How many lines in this data contain the string "center"? Reply with the number only.

## [Records for this task]
-- Opening Marker --

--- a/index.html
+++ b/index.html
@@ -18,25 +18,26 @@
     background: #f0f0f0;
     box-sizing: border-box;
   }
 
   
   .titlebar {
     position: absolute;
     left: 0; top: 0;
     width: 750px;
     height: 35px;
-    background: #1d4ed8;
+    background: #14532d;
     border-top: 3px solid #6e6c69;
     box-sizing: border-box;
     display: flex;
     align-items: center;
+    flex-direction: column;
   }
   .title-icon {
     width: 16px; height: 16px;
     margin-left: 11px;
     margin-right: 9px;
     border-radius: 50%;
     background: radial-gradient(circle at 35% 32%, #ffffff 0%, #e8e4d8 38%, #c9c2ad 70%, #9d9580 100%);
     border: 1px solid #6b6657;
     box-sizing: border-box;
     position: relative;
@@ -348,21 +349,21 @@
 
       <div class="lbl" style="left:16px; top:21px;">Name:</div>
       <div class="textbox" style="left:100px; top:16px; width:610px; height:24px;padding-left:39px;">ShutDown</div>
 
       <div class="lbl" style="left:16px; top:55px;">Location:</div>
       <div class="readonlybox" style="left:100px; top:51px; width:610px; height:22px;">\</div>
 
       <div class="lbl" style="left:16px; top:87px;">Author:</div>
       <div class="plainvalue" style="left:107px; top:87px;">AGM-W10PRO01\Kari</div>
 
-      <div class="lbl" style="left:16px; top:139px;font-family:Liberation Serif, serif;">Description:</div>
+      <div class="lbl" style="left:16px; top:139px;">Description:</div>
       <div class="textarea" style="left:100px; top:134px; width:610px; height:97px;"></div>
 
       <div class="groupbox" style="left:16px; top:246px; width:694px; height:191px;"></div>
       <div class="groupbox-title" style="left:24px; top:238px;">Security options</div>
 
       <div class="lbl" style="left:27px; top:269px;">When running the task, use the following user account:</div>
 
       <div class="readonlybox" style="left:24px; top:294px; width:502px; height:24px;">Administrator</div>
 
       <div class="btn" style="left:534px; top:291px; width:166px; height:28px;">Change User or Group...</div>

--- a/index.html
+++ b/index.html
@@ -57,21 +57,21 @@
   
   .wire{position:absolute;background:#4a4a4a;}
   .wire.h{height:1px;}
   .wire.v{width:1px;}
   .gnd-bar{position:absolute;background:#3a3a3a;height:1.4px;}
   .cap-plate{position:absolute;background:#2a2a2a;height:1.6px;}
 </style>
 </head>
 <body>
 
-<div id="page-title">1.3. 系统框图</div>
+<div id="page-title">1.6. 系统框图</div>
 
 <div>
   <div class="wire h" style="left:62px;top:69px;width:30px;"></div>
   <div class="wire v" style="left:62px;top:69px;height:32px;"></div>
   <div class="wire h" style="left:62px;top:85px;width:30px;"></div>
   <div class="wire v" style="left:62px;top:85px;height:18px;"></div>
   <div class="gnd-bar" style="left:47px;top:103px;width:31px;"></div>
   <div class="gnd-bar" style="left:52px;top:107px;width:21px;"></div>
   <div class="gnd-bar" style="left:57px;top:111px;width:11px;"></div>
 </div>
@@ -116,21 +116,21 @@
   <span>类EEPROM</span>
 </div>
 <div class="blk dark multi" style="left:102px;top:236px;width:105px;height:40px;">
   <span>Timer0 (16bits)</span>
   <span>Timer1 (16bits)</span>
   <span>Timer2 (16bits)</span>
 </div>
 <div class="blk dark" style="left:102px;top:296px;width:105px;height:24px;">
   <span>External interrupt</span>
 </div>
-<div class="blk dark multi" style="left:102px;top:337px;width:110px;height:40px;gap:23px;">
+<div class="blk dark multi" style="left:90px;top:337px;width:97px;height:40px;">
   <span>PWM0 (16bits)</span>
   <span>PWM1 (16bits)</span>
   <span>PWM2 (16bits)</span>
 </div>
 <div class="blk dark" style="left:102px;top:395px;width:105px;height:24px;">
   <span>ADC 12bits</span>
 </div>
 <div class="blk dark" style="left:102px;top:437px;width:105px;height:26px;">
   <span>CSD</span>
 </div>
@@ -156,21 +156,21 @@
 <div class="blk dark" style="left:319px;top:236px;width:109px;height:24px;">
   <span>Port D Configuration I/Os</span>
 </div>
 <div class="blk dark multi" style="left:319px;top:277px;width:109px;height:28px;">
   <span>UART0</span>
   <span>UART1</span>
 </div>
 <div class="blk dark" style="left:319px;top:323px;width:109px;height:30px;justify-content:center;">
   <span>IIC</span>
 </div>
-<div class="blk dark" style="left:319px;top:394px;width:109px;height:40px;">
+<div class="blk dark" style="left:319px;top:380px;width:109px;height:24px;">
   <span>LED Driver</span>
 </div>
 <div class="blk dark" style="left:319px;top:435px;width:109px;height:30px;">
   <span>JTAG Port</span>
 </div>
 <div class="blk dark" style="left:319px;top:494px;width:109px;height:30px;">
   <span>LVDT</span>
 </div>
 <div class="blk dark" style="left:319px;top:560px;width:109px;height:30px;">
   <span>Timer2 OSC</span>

-- Closing Marker --

## [Expected answer]
2